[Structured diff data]
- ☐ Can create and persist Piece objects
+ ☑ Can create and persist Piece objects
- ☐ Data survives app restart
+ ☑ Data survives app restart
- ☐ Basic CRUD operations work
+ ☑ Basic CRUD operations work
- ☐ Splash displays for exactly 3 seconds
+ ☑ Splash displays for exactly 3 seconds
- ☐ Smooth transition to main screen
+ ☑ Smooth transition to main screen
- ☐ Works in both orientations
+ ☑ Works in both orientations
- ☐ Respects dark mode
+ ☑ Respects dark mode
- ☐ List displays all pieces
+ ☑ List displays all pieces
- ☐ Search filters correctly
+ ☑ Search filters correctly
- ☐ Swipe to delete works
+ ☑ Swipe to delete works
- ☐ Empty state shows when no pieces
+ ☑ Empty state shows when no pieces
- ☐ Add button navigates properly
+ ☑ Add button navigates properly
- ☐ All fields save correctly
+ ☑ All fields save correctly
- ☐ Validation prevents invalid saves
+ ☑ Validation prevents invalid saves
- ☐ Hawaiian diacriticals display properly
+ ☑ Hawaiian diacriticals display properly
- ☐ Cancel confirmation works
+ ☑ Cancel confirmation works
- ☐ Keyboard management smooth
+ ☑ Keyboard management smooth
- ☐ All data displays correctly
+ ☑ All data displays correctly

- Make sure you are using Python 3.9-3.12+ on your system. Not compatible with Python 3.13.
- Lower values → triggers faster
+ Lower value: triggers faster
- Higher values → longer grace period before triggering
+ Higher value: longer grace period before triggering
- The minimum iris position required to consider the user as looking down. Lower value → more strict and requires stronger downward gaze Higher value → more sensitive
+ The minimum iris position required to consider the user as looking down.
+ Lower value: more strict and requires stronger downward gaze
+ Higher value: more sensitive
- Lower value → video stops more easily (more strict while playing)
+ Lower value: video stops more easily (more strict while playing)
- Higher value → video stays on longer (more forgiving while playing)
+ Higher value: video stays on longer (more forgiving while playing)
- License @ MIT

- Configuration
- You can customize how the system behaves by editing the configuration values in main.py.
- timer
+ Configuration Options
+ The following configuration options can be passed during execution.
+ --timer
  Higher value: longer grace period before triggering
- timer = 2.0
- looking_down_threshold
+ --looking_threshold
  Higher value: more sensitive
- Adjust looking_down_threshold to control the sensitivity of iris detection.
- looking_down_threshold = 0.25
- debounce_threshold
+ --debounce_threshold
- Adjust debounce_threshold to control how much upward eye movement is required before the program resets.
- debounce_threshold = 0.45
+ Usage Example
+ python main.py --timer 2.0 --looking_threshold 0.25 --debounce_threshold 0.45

TASK GOAL:
The response should consist of all the entries, transcribed exactly.

EXPECTED OUTPUT:
- ☐ Can create and persist Piece objects
+ ☑ Can create and persist Piece objects
- ☐ Data survives app restart
+ ☑ Data survives app restart
- ☐ Basic CRUD operations work
+ ☑ Basic CRUD operations work
- ☐ Splash displays for exactly 3 seconds
+ ☑ Splash displays for exactly 3 seconds
- ☐ Smooth transition to main screen
+ ☑ Smooth transition to main screen
- ☐ Works in both orientations
+ ☑ Works in both orientations
- ☐ Respects dark mode
+ ☑ Respects dark mode
- ☐ List displays all pieces
+ ☑ List displays all pieces
- ☐ Search filters correctly
+ ☑ Search filters correctly
- ☐ Swipe to delete works
+ ☑ Swipe to delete works
- ☐ Empty state shows when no pieces
+ ☑ Empty state shows when no pieces
- ☐ Add button navigates properly
+ ☑ Add button navigates properly
- ☐ All fields save correctly
+ ☑ All fields save correctly
- ☐ Validation prevents invalid saves
+ ☑ Validation prevents invalid saves
- ☐ Hawaiian diacriticals display properly
+ ☑ Hawaiian diacriticals display properly
- ☐ Cancel confirmation works
+ ☑ Cancel confirmation works
- ☐ Keyboard management smooth
+ ☑ Keyboard management smooth
- ☐ All data displays correctly
+ ☑ All data displays correctly

- Make sure you are using Python 3.9-3.12+ on your system. Not compatible with Python 3.13.
- Lower values → triggers faster
+ Lower value: triggers faster
- Higher values → longer grace period before triggering
+ Higher value: longer grace period before triggering
- The minimum iris position required to consider the user as looking down. Lower value → more strict and requires stronger downward gaze Higher value → more sensitive
+ The minimum iris position required to consider the user as looking down.
+ Lower value: more strict and requires stronger downward gaze
+ Higher value: more sensitive
- Lower value → video stops more easily (more strict while playing)
+ Lower value: video stops more easily (more strict while playing)
- Higher value → video stays on longer (more forgiving while playing)
+ Higher value: video stays on longer (more forgiving while playing)
- License @ MIT

- Configuration
- You can customize how the system behaves by editing the configuration values in main.py.
- timer
+ Configuration Options
+ The following configuration options can be passed during execution.
+ --timer
  Higher value: longer grace period before triggering
- timer = 2.0
- looking_down_threshold
+ --looking_threshold
  Higher value: more sensitive
- Adjust looking_down_threshold to control the sensitivity of iris detection.
- looking_down_threshold = 0.25
- debounce_threshold
+ --debounce_threshold
- Adjust debounce_threshold to control how much upward eye movement is required before the program resets.
- debounce_threshold = 0.45
+ Usage Example
+ python main.py --timer 2.0 --looking_threshold 0.25 --debounce_threshold 0.45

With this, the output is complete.